In the consultation, we asked respondents whether they would support walkin services at FCH as we felt it important to gauge opinion by respondents. We can then determine whether an expansion of the SDAS would be effective and efficient, given that it has already been introduced. 1) Walk-in services The majority of respondents supported the principle of introducing walk-in services at FCH.

“A walk-in service would be essential for elderly patients who find a fixed appointment difficult to adhere to.”

Reasons cited included easing pressure on A&E at the Queen Alexandra Hospital, freeing up appointments at GP surgeries and enabling elderly people to access services who typically find it difficult to meet a fixed appointment at a GP surgery.

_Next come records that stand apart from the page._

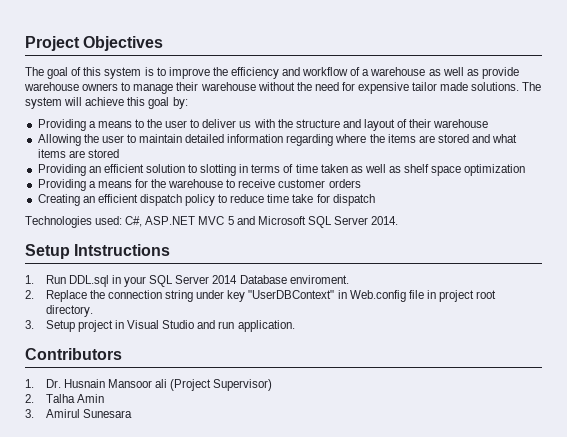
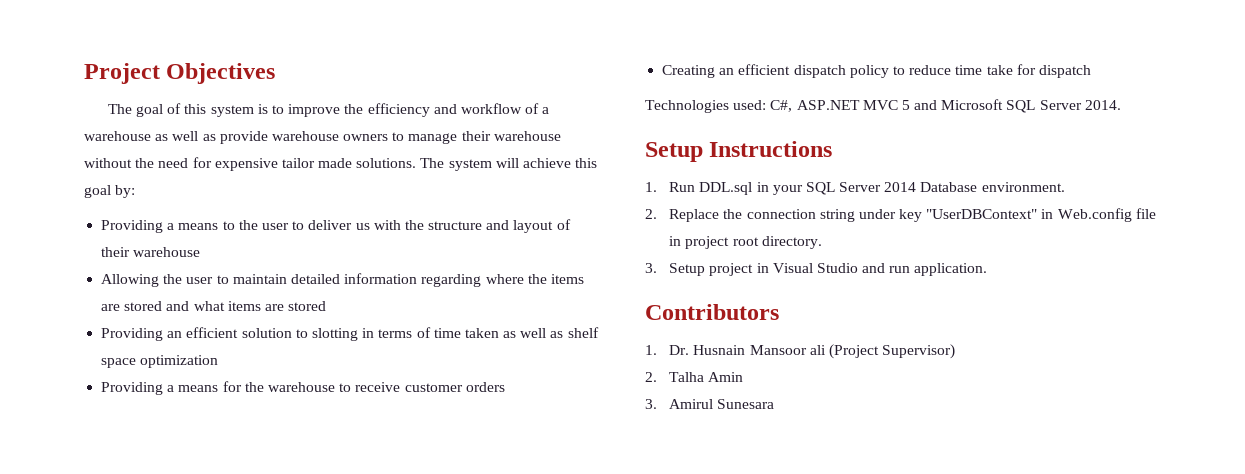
- Setup Intstructions
+ Setup Instructions
- 1. Run DDL.sql in your SQL Server 2014 Database enviroment.
+ 1. Run DDL.sql in your SQL Server 2014 Database environment.

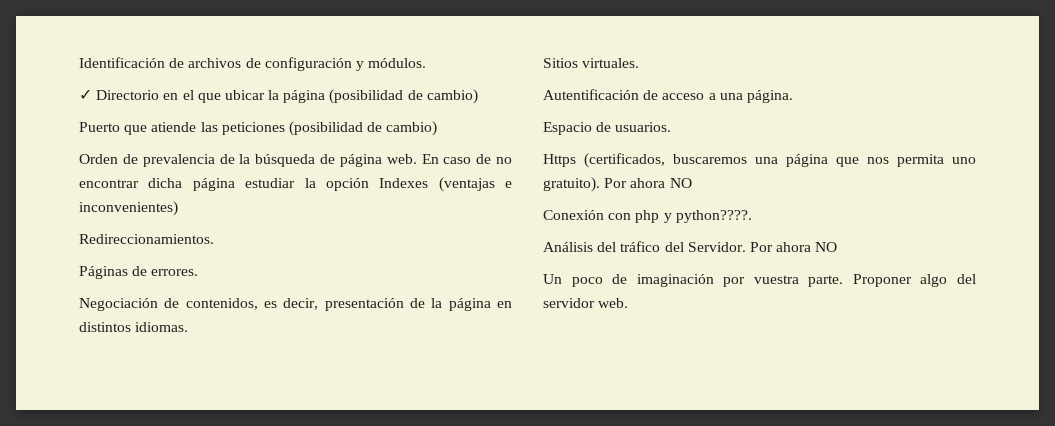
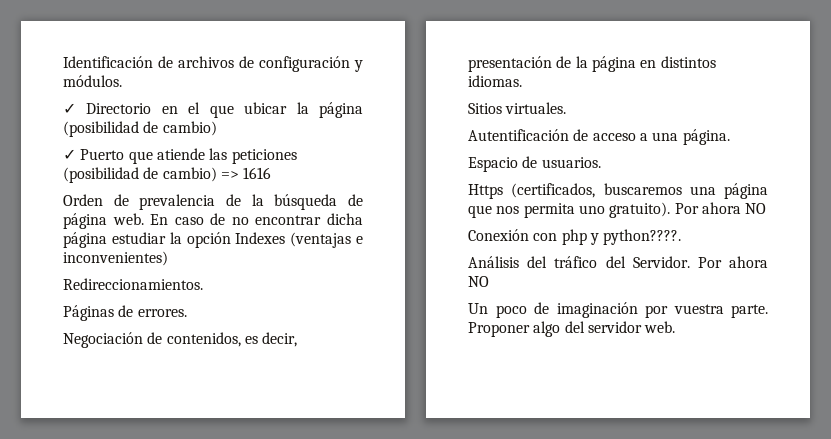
- Puerto que atiende las peticiones (posibilidad de cambio)
+ ✓ Puerto que atiende las peticiones (posibilidad de cambio) => 1616

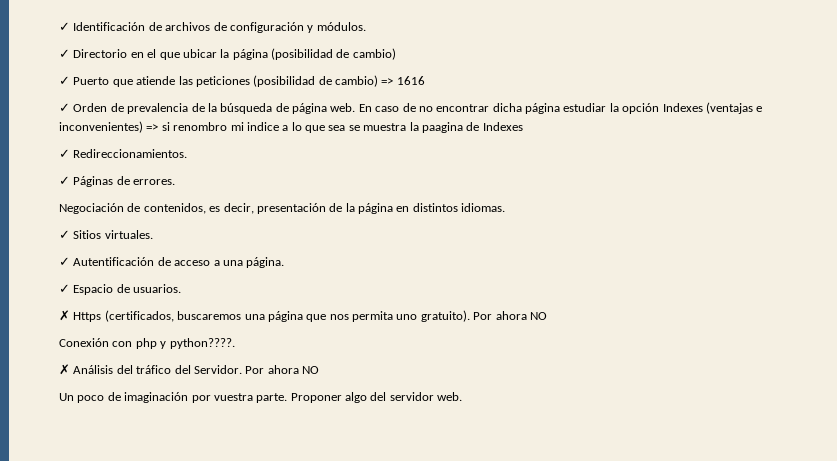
- Identificación de archivos de configuración y módulos.
+ ✓ Identificación de archivos de configuración y módulos.
- Orden de prevalencia de la búsqueda de página web.
+ ✓ Orden de prevalencia de la búsqueda de página web.
- En caso de no encontrar dicha página estudiar la opción Indexes (ventajas e inconvenientes)
- Redireccionamientos.
+ En caso de no encontrar dicha página estudiar la opción Indexes (ventajas e inconvenientes) => si renombro mi indice a lo que sea se muestra la paagina de Indexes
+ ✓ Redireccionamientos.
- Páginas de errores.
+ ✓ Páginas de errores.
- Sitios virtuales.
+ ✓ Sitios virtuales.
- Autentificación de acceso a una página.
+ ✓ Autentificación de acceso a una página.
- Espacio de usuarios.
+ ✓ Espacio de usuarios.
- Https (certificados, buscaremos una página que nos permita uno gratuito).
+ ✗ Https (certificados, buscaremos una página que nos permita uno gratuito).
- Análisis del tráfico del Servidor.
+ ✗ Análisis del tráfico del Servidor.

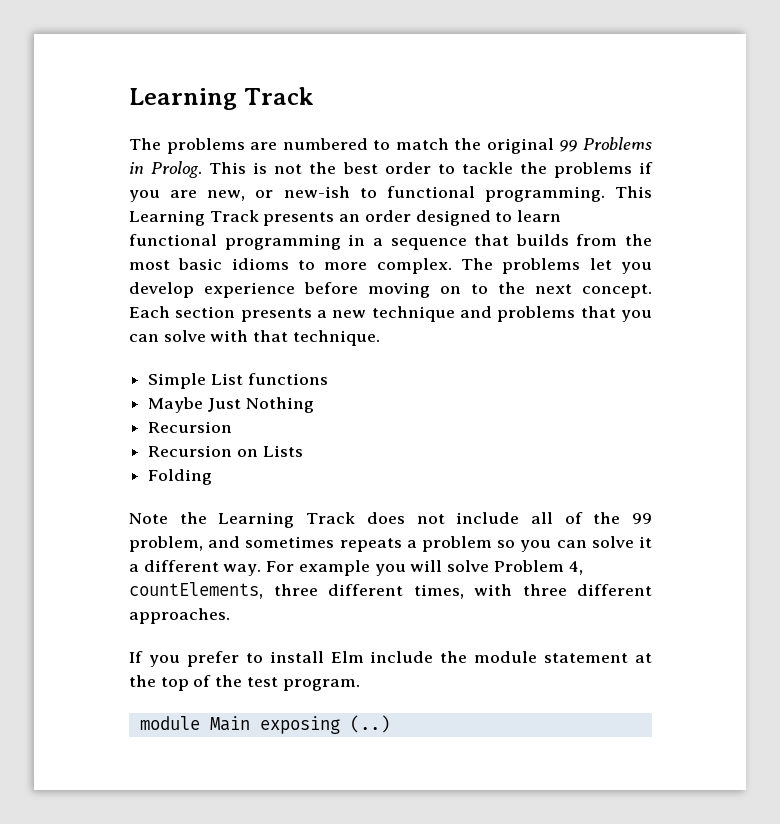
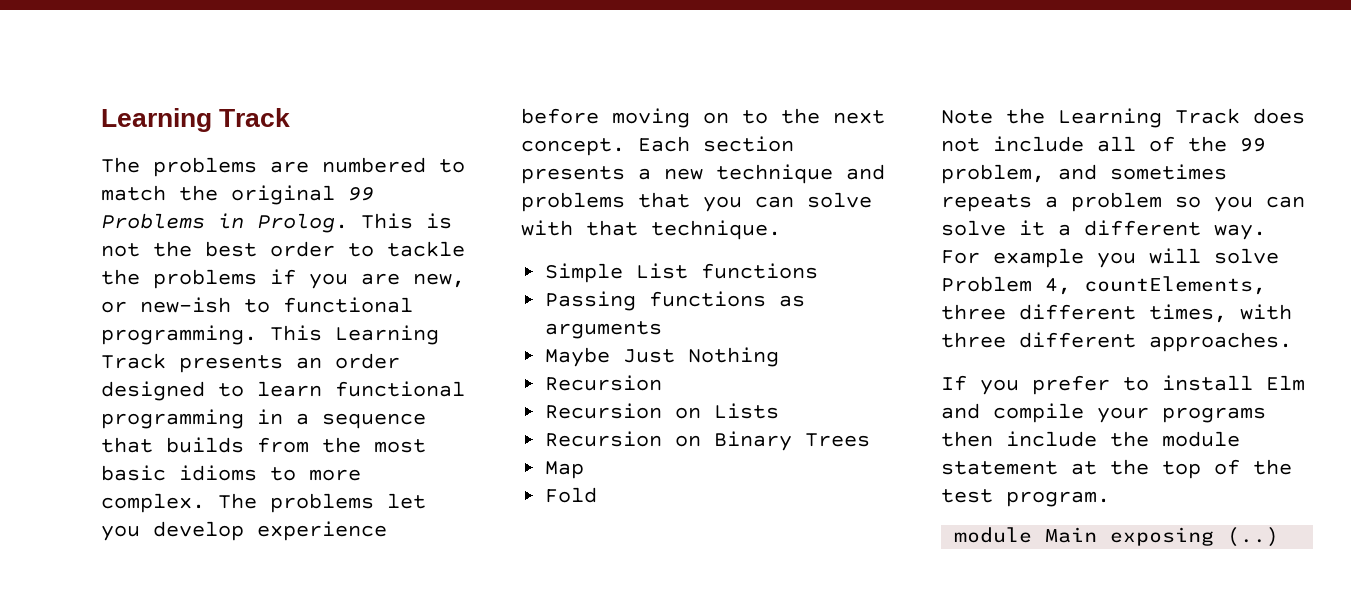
+ Passing functions as arguments
- Folding
+ Recursion on Binary Trees
+ Map
+ Fold
- If you prefer to install Elm include the module statement at the top of the test program.
+ If you prefer to install Elm and compile your programs then include the module statement at the top of the test program.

“We don’t want to discourage people from going to their usual GP, but a walk-in service would be beneficial, especially out-of-hours.”

2) Same Day Access Service Other respondents suggested a broader rollout of FCH’s Same Day Access Service to include all surgeries on top of those that already take part in Titchfield, Whiteley and Highlands. “We need more access to same day GP services, and more clinics, to avoid locals having to travel to the QA.”

The scheme so far has been effective. At the time of writing, over 19,000 patient calls have been conducted since its inception, with 3040% developed into face-to-face appointments. Approximately 600 home visits have also taken place since starting the scheme.

Feedback from NHS stakeholders suggests that the expansion of the SDAS would be more effective and more financially viable than introducing a walk-in service. Although a walk-in service is popular amongst respondents, the expansion of the SDAS could provide a greater level of service provision that would meet with the expectation of those who responded and patients in general. 8 | Fareham Community Hospital Future Vision

3) Other A new minor injuries unit was also welcomed by many respondents as it could ease congestion at neighboring hospitals. However, a sizable number of respondents also expressed concerns that such a service would become congested as it would be a swifter alternative to seeing a GP. Further, it was also suggested that patients be better educated on which services they should use.

“Walk-in services should be considered, but people need more education about which services to use and when.”

Recommendation: Other surgeries should join the Same Day Access Service (SDAS) at FCH to provide expanded coverage of the locality. The CCG should also consider the potential cost and benefit of a walk-in service at FCH and evaluate whether an expanded SDAS would actually provide many of the services that would typically be available through a walk-in centre.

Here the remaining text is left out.